HAHN's answers to market demands
HAHN's answers to market demands - HAHN & Co. developed an analog pizza cheese, made possible by a specific stabiliser system. Important for manufactures, it meets all expectations in terms of price, simplified production requirements and sensory properties. Viscosity, mouthfeel and taste are adjustable depending on consumer needs. Similar to cheese this product can easily be handled cold or heated in processing, grating, cutting, sprinkling, crumbling and portioning processes. Once heated, this analog cheese is designed to melt lightly while forming excellent cheese strings. HAHN's recipe uses only 15-18 % casein and is based on water and vegetable fat. The convenient solution is suitable for multiple application areas like gratins, baguettes, toasts, sandwiches, cheese fillings, mixed salads or soufflés.
HAHN's Processed Cheese Variations
The worldwide production of cheese with more than 12 million tons is continually growing. This results in another HAHN product idea - processed cheese with added components. The basic recipe contains 20 - 70 % cheese, mixed with different milk proteins and melting salts. It is stabilised with hydrocolloids, starch or gelatines depending on the needed characteristics. HAHN adds savoury components such as ketchup or pesto, ham preparation or wild garlic, and pineapple pieces for a sweet variation.
Substitution of dairy protein in finefood products
HAHN & Co. are now offering a range of solutions that permit the replacement of dairy proteins in mayonnaise, dressing and sauce products. Finefood producers worldwide are suffering from escalating prices of dairy-based raw materials which have lead to a considerable cost increase in finefood products. There is thus a high demand for attractive alternatives to dairy ingredients such as dairy protein, skim milk powder, caseinate, etc.
Searching for these alternatives, HAHN has thoroughly analysed the functionality and synergisms of numerous different vegetable proteins, emulsifying starches and chemical emulsifiers. Based on the results, highly functional stabiliser systems have been designed to offer solutions for the production of finefood products without the use of dairy protein. All systems can individually be fine-tuned so that it is possible to meet specific customer requirements with regard to viscosity, consistency, mouthfeel and other characteristics. To help identify individual requirements with customers, HAHN can draw on a set of product examples from the HAHN Technology Centre - such as for example a mayonnaise produced with different stabiliser options. The samples show up the variety of possibilities and serve as reference to discuss specific product needs.
Successful market realisation - exemplified by 'healthy balanced' meat products
Fresh, healthy balanced and low in fat - but please without compromises on quality, taste and texture - vital criteria for successful product developments. This has now also moved as a trend into the normally traditional meat segment. Offers with continually growth potential are healthy sausages and meat products that have features such as fat reduction and/or contain functional ingredients, e.g. meat cold cuts with whey, or liver paté with added fibres and vitamins. Additionally, special meat products targeted at particular consumer groups to generate sales such as calcium enriched liver spread for kids or cholesterol reduced cold cuts for seniors/ 50+ generation.

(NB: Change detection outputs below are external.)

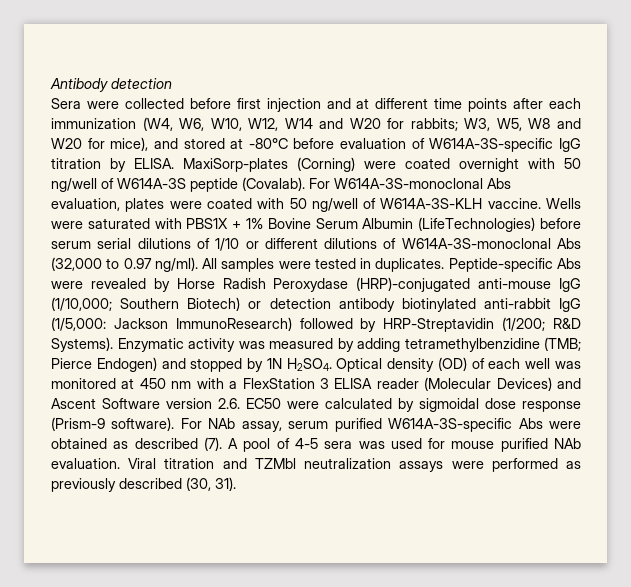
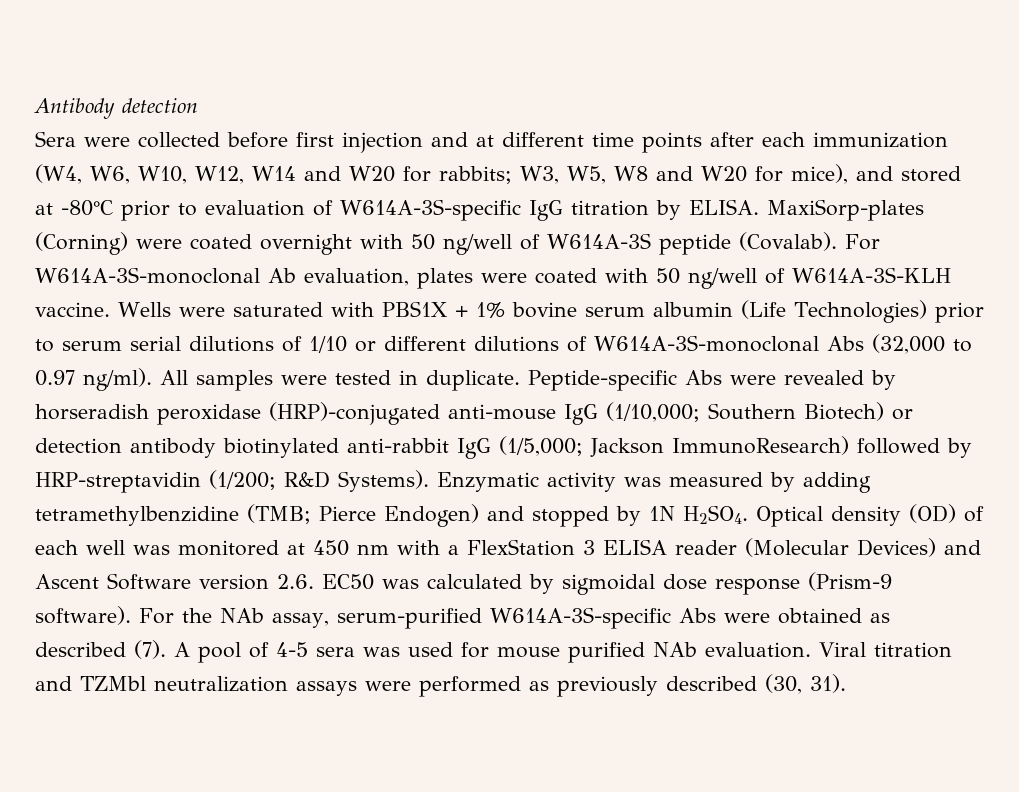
- Sera were collected before first injection and at different time points after each immunization (W4, W6, W10, W12, W14 and W20 for rabbits; W3, W5, W8 and W20 for mice), and stored at -80°C before evaluation of W614A-3S-specific IgG titration by ELISA.
+ Sera were collected before first injection and at different time points after each immunization (W4, W6, W10, W12, W14 and W20 for rabbits; W3, W5, W8 and W20 for mice), and stored at -80°C prior to evaluation of W614A-3S-specific IgG titration by ELISA.
- For W614A-3S-monoclonal Abs evaluation, plates were coated with 50 ng/well of W614A-3S-KLH vaccine.
+ For W614A-3S-monoclonal Ab evaluation, plates were coated with 50 ng/well of W614A-3S-KLH vaccine.
- Wells were saturated with PBS1X + 1% Bovine Serum Albumin (LifeTechnologies) before serum serial dilutions of 1/10 or different dilutions of W614A-3S-monoclonal Abs (32,000 to 0.97 ng/ml).
+ Wells were saturated with PBS1X + 1% bovine serum albumin (Life Technologies) prior to serum serial dilutions of 1/10 or different dilutions of W614A-3S-monoclonal Abs (32,000 to 0.97 ng/ml).
- All samples were tested in duplicates.
+ All samples were tested in duplicate.
- Peptide-specific Abs were revealed by Horse Radish Peroxydase (HRP)-conjugated anti-mouse IgG (1/10,000; Southern Biotech) or detection antibody biotinylated anti-rabbit IgG (1/5,000: Jackson ImmunoResearch) followed by HRP-Streptavidin (1/200; R&D Systems).
+ Peptide-specific Abs were revealed by horseradish peroxidase (HRP)-conjugated anti-mouse IgG (1/10,000; Southern Biotech) or detection antibody biotinylated anti-rabbit IgG (1/5,000; Jackson ImmunoResearch) followed by HRP-streptavidin (1/200; R&D Systems).
- Optical density (OD) of each well was monitored at 450 nm with a FlexStation 3 ELISA reader (Molecular Devices) and Ascent Software version 2.6. EC50 were calculated by sigmoidal dose response (Prism-9 software).
+ Optical density (OD) of each well was monitored at 450 nm with a FlexStation 3 ELISA reader (Molecular Devices) and Ascent Software version 2.6. EC50 was calculated by sigmoidal dose response (Prism-9 software).
- For NAb assay, serum purified W614A-3S-specific Abs were obtained as described (7).
+ For the NAb assay, serum-purified W614A-3S-specific Abs were obtained as described (7).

Taste, structure, texture and indulgence, with regard to healthy meat products this means that they should have the same product characteristics as well-known traditional meat products, i.e. tasty, creamy and full mouthfeel despite having less fat. When the combinations of these characteristics are optimised, the buying decision for the consumer becomes easier, for healthy balanced meat products.
HAHN's latest meat product developments are precisely focused on all these issues. The tailor-made stabiliser systems maintain the desired product characteristics even with trendy enhancements and addition of different new ingredients. Three of various HAHN product innovation strategies for sausages and meat products can be mentioned here:
- 1. The 'cross-over strategy' - More and more meat products contain dairy ingredients, like whey and yogurt. HAHN offers recipes and product prototypes like conventional scalded sausages with new spinach-, red currant- or yogurt inserts to gain new market potential.
- 2. The 'reduction strategy' - Fat reduction, this trend can be applied by the use of lean meat or water instead of fat. HAHN stabiliser systems compensate for the functional characteristics of the removed fat and connective tissue to ensure the target viscosity and mouthfeel.
- 3. The 'Healthy fatty acids' strategy - Healthy fatty acids become increasingly important as a functional food additive, such as omega-3 fatty acids. Another possibility to increase the healthy fatty acid content of meat products is the replacement of animal fat with vegetable oil.
Another big advantage of these introduced HAHN product developments is the use of simple technology with a standard process-equipment - simply cut, fill and cook.